[Task description] Only the lines that hold the word "wykonywanie" are wanted from this listing.

Segment Open

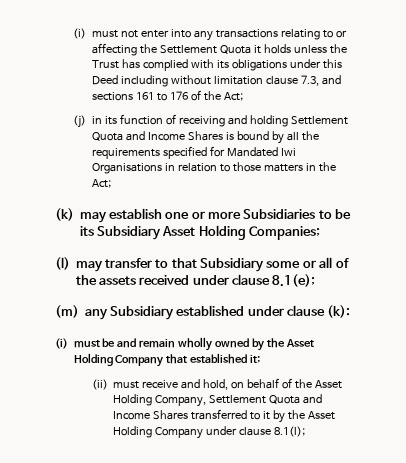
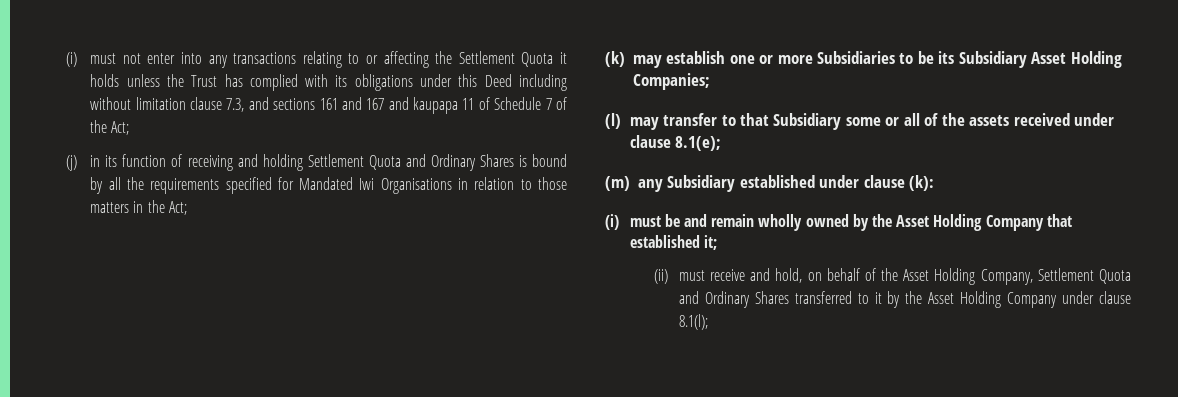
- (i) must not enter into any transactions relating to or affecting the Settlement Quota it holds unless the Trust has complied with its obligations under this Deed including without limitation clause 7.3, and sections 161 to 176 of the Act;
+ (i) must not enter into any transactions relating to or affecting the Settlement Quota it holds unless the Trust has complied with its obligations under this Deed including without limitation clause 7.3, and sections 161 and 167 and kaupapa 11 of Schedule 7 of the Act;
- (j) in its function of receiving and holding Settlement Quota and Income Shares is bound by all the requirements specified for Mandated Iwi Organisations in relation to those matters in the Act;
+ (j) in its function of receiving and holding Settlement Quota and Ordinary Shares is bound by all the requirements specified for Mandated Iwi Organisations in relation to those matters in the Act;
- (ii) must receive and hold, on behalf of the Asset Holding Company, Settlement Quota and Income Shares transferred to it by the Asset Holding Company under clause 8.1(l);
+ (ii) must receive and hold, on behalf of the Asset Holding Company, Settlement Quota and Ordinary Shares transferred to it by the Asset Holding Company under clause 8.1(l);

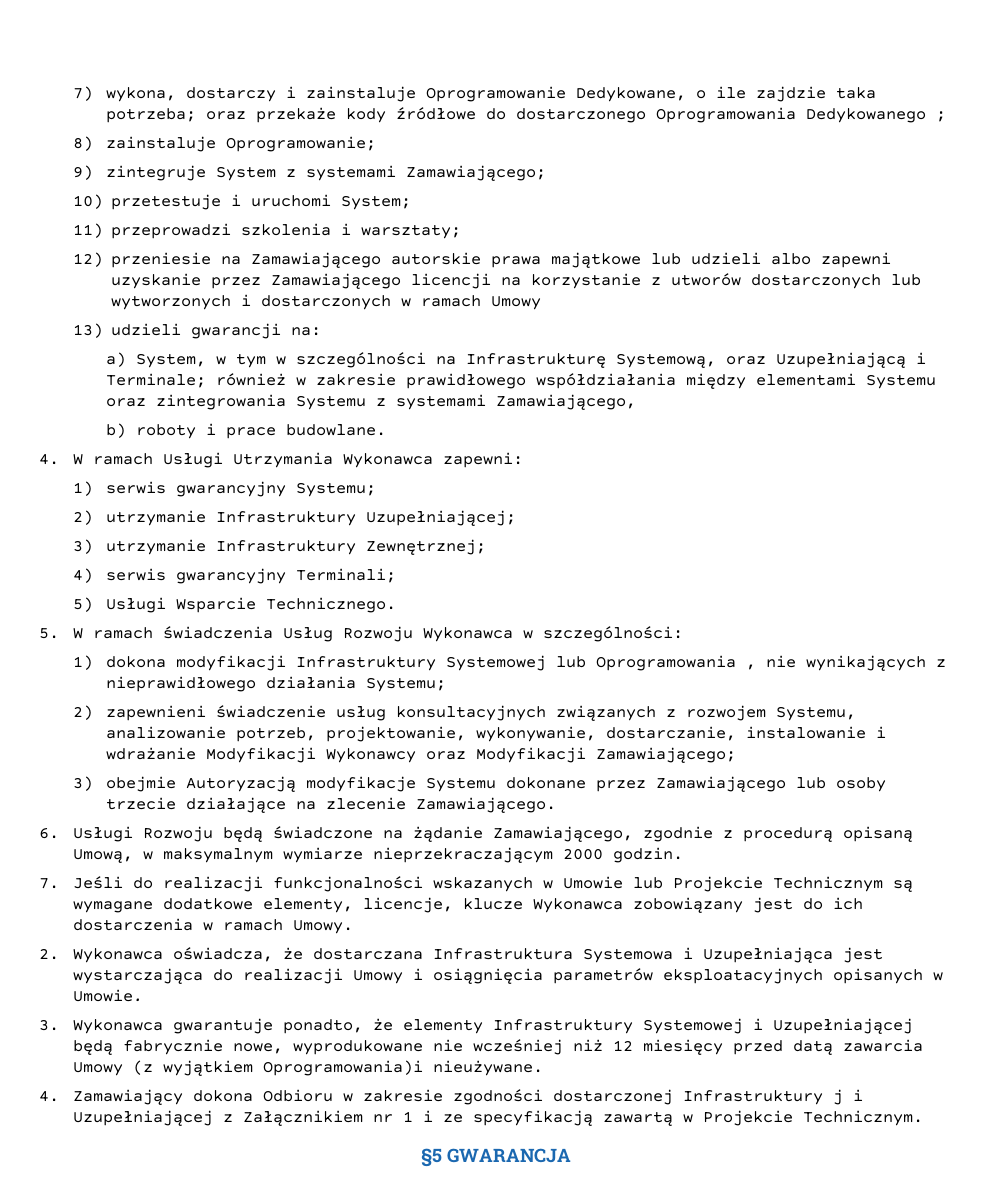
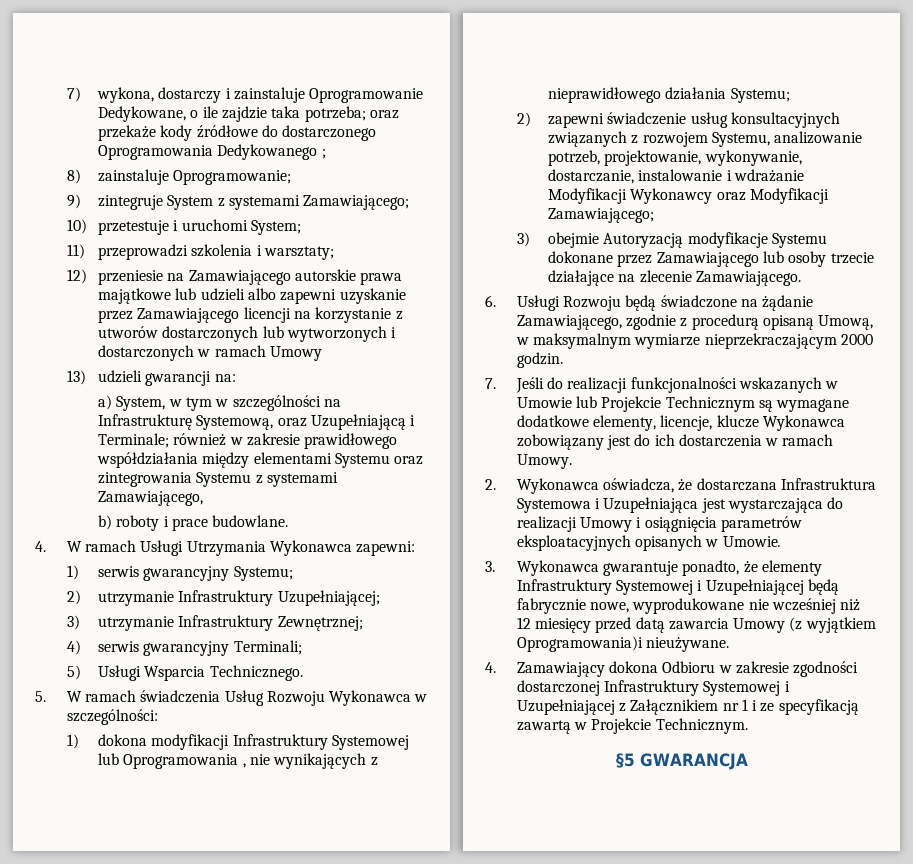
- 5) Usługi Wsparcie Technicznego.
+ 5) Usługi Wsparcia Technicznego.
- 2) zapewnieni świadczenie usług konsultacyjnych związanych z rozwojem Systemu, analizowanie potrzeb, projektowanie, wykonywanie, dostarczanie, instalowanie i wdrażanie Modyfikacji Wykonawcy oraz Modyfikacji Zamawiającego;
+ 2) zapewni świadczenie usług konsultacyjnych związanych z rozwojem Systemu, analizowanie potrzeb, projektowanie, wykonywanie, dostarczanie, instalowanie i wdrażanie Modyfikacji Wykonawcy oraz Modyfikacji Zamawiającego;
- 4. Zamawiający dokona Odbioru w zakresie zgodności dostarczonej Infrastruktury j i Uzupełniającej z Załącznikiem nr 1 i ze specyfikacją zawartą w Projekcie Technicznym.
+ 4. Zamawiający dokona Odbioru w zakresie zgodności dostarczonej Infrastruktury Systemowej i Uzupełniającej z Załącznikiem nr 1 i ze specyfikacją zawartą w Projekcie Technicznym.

Segment Closed

[Solution below]
- 2) zapewnieni świadczenie usług konsultacyjnych związanych z rozwojem Systemu, analizowanie potrzeb, projektowanie, wykonywanie, dostarczanie, instalowanie i wdrażanie Modyfikacji Wykonawcy oraz Modyfikacji Zamawiającego;
+ 2) zapewni świadczenie usług konsultacyjnych związanych z rozwojem Systemu, analizowanie potrzeb, projektowanie, wykonywanie, dostarczanie, instalowanie i wdrażanie Modyfikacji Wykonawcy oraz Modyfikacji Zamawiającego;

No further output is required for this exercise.